What you need to do —
Gather up every line from the entries below that uses the word "bottom".

Front-end code change data:
BEGIN
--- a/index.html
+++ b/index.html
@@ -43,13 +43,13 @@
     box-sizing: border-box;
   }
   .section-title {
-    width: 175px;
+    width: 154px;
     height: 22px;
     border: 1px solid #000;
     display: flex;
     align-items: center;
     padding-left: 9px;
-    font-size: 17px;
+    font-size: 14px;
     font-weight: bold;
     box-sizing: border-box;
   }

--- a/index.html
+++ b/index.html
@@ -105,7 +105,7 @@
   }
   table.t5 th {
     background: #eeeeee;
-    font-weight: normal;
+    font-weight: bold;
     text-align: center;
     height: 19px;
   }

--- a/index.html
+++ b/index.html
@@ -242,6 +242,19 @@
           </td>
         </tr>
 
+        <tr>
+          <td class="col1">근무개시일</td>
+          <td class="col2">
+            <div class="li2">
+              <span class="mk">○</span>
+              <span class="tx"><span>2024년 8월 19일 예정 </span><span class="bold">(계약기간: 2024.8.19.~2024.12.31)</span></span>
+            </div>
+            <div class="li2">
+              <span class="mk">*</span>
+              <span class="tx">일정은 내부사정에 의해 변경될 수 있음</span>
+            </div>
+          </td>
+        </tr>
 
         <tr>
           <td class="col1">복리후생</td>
END
BEGIN
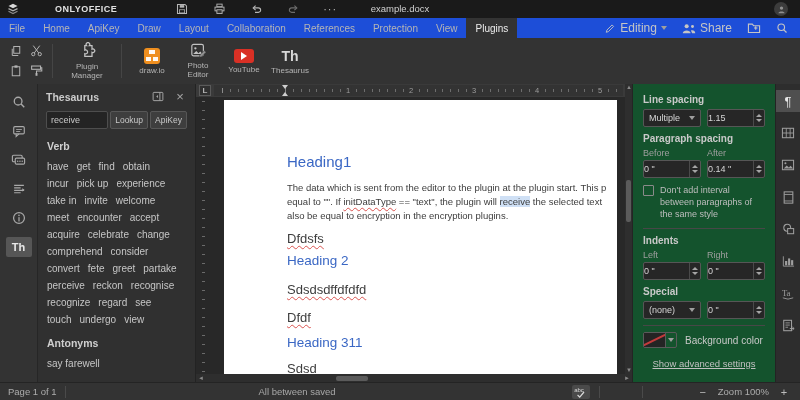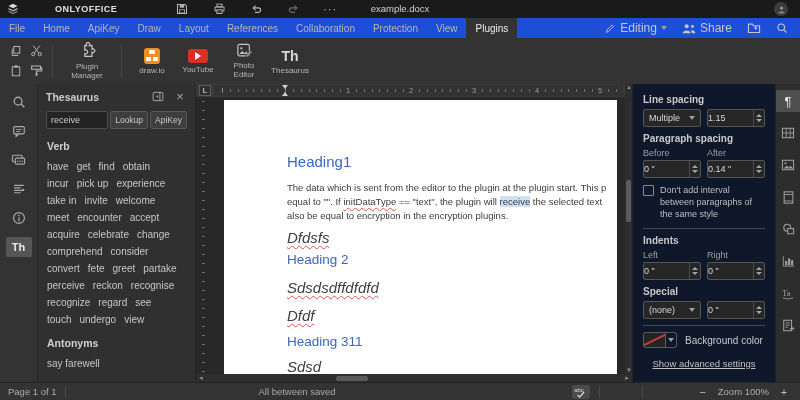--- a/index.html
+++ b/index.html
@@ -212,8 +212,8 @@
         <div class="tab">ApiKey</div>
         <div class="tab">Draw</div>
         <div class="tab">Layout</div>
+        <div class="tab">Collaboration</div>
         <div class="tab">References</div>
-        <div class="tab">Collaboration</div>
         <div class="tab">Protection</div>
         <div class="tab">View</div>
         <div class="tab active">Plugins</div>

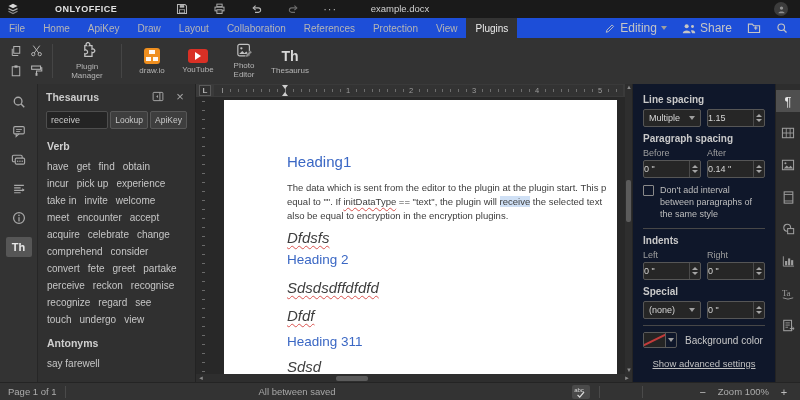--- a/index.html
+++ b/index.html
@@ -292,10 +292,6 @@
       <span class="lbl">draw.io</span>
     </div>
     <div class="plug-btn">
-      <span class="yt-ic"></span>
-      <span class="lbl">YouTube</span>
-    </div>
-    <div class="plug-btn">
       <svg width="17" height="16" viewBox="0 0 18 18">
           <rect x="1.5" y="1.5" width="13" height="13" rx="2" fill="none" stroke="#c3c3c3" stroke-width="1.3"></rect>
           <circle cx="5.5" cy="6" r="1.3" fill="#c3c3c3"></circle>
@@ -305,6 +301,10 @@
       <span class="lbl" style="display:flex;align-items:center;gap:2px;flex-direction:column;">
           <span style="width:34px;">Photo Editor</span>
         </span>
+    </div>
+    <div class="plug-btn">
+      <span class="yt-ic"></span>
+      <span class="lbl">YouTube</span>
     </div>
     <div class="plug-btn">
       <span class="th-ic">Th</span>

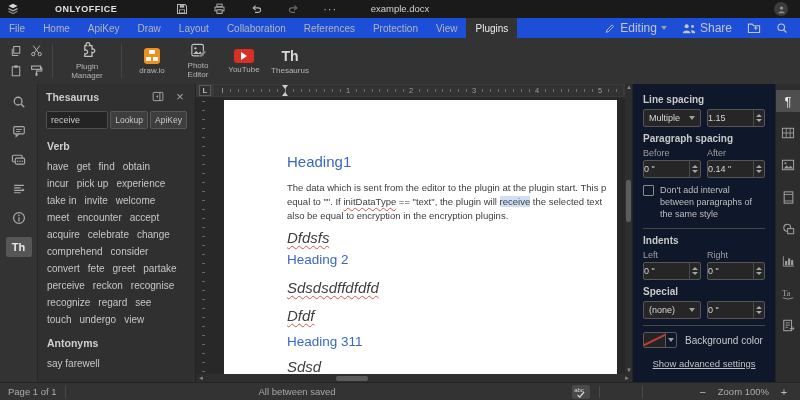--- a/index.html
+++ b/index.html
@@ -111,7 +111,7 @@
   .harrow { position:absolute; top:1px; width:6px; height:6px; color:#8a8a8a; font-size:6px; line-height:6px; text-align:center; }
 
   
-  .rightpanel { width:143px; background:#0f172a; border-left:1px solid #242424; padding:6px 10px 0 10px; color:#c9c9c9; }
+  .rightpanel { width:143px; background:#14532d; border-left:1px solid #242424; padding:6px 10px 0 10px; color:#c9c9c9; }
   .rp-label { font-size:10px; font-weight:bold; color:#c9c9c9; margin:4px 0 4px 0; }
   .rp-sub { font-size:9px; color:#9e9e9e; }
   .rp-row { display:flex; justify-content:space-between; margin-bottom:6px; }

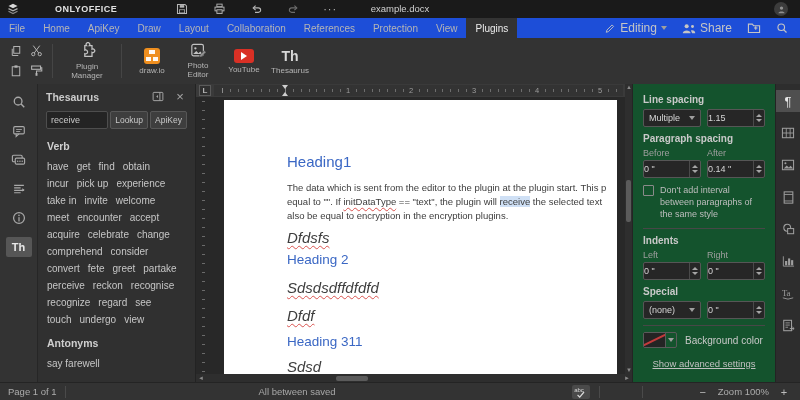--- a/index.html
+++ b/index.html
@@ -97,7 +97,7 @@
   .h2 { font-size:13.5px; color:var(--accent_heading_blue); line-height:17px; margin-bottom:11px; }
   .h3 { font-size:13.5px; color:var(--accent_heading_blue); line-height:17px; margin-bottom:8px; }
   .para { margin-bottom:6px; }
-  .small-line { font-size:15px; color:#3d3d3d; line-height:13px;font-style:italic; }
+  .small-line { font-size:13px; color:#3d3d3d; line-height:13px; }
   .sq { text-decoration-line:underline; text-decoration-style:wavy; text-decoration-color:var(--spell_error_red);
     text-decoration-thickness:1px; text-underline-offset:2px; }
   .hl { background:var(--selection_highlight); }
END
BEGIN
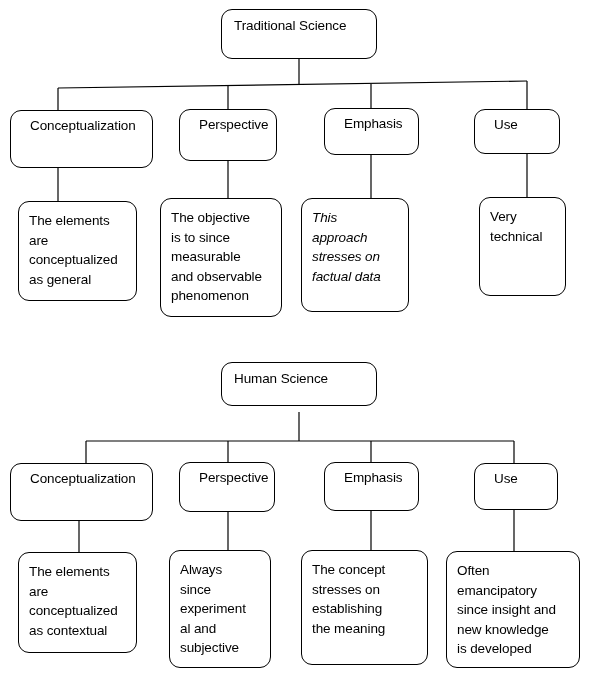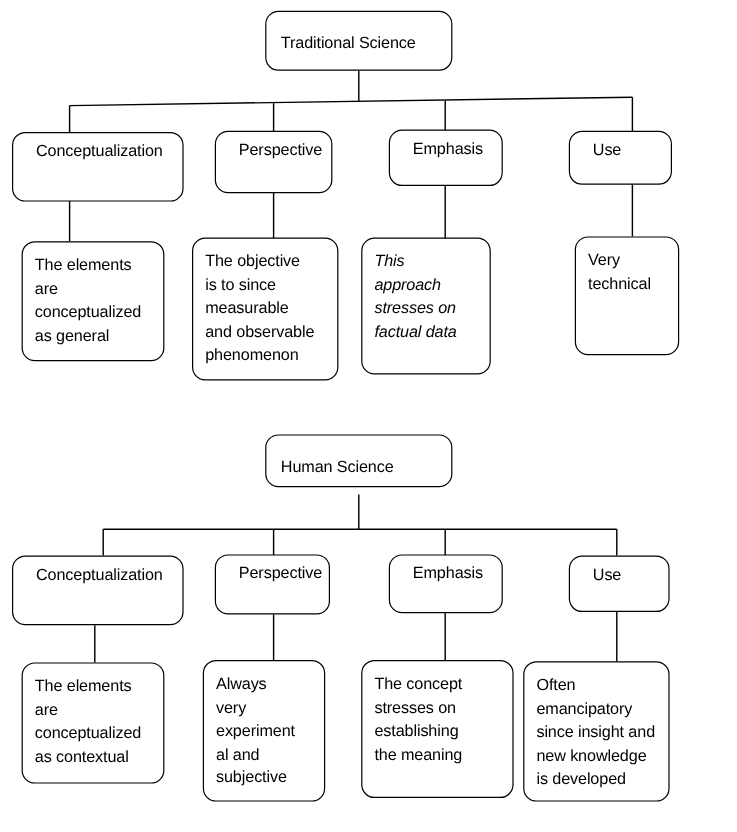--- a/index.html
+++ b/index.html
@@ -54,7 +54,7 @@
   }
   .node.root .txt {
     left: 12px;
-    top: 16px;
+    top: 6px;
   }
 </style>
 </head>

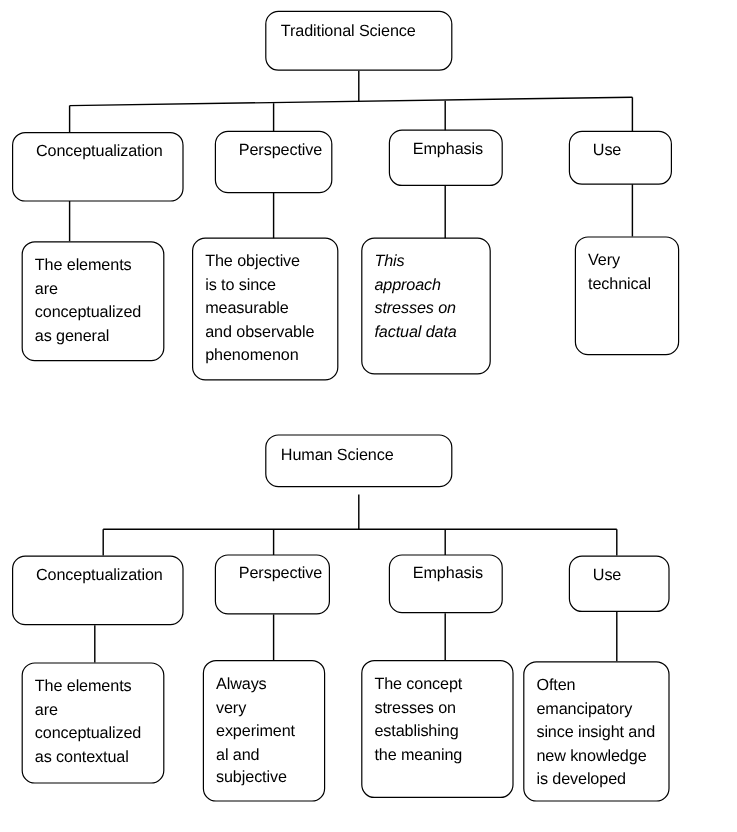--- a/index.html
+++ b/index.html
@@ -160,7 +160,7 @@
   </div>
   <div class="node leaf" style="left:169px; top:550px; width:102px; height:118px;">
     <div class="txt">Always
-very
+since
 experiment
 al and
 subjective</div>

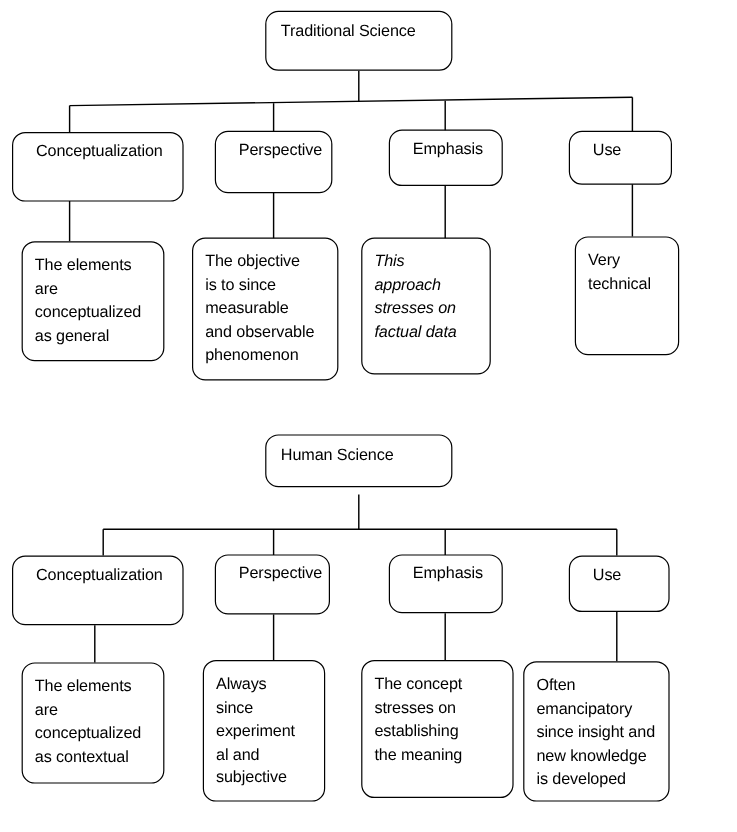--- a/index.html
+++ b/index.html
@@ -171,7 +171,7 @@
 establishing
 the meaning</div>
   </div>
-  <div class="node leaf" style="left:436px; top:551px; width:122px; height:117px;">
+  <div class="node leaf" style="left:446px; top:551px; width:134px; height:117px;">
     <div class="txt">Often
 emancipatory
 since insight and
END
Output of the task —
   .rp-row { display:flex; justify-content:space-between; margin-bottom:6px; }
   .h2 { font-size:13.5px; color:var(--accent_heading_blue); line-height:17px; margin-bottom:11px; }
   .h3 { font-size:13.5px; color:var(--accent_heading_blue); line-height:17px; margin-bottom:8px; }
   .para { margin-bottom:6px; }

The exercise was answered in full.